Life Cycle of a Brick
Extraction
This involves loss of land for a clay pit; detrimental impacts upon plants and animals (noise, land clearance, habitat destruction); impacts on water flow (affecting vegetation more widely, water pollution); loss of soils; noise; dust; and environmental remediation when all the clay is taken. There is also the energy used (fossil fuels) to power (and make) the extraction equipment and to transport raw materials to the brick-making plant.
Manufacture
This involves crushing and mixing (energy use); kiln-firing at 1000°C or more (high energy use; air pollution from flue gases); use and pollution of water/steam in manufacture; solid and liquid wastes that have to go somewhere.
Construction
This occurs after the bricks are delivered to the site with issues of energy use, air pollution (CO2) and packaging/delivery issues. On-site, the same issues arise again as bricks are laid using human energy as well as fossil fuels for cement mixers-be it petrol or electricity-mainly created by burning coal at the power plant. There are also issues of noise and health, plus the related life-cycle issues for the sand, cement, lime and water used in the mortar. Water and soil pollution is commonly created from wastes and acid cleaning of brickwork.
Use
When in use, bricks are durable and require low maintenance. They are naturally a ‘long life’ product (whilst un-painted!).
Demolition
This involves noise, dust, energy use (air pollution from CO2), and production of solid wastes with impacts on soil and water. If the bricks are disposed of as a landfill, then this is the last stage of ‘cradle-to-grave’.
- Re-use means cleaning and using them again elsewhere-‘cradle-to-cradle’.
- Recycling occurs if the bricks are crushed and used again after processing (energy use, noise, dust, CO2 production, etc).
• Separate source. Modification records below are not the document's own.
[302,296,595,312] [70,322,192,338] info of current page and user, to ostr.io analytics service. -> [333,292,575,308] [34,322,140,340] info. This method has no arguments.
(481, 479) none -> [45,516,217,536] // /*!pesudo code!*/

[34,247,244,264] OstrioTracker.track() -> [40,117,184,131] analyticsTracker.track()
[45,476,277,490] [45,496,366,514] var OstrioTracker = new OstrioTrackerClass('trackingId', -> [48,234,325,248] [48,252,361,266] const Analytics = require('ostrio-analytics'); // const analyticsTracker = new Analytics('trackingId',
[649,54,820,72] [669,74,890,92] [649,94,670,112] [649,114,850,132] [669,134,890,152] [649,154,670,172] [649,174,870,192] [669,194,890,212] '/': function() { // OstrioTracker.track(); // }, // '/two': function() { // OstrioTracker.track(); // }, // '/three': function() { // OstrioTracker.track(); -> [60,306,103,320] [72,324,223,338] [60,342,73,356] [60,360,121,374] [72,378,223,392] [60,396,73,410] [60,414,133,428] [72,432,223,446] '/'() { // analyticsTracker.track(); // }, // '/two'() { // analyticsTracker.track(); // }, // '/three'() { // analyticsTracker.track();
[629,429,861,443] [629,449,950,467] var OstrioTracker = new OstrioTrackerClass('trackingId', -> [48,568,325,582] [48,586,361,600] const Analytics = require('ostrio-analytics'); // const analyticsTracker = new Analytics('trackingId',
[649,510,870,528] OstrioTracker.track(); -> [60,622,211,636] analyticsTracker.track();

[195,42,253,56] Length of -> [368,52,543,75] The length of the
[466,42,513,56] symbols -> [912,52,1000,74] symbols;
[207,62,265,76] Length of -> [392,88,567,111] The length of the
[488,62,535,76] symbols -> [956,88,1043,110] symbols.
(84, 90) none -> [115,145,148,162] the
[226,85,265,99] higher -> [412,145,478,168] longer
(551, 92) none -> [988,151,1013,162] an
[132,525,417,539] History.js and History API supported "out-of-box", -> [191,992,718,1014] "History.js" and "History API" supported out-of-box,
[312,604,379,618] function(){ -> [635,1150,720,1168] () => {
This is ‘down-cycling, which is better than wasting them at the tip but not as good as re-use.
- Disposal is wasting a potential resource at the tip.
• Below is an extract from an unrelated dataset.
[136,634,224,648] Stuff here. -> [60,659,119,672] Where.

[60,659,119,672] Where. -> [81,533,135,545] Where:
So you can see that even a brick can have quite an eventful life, with lots of environmental impacts along the way!
In the photo below we have 5 no. Australian so-called convict bricks which came out of a row 6 no. terraces in Rozelle NSW Australia and were not the bricks first use. Shapes imprinted are- boomerang, heart, diamond, heart, diamond. Isn’t that fascinating? Potentially the life cycle of these bricks is circa 200 years.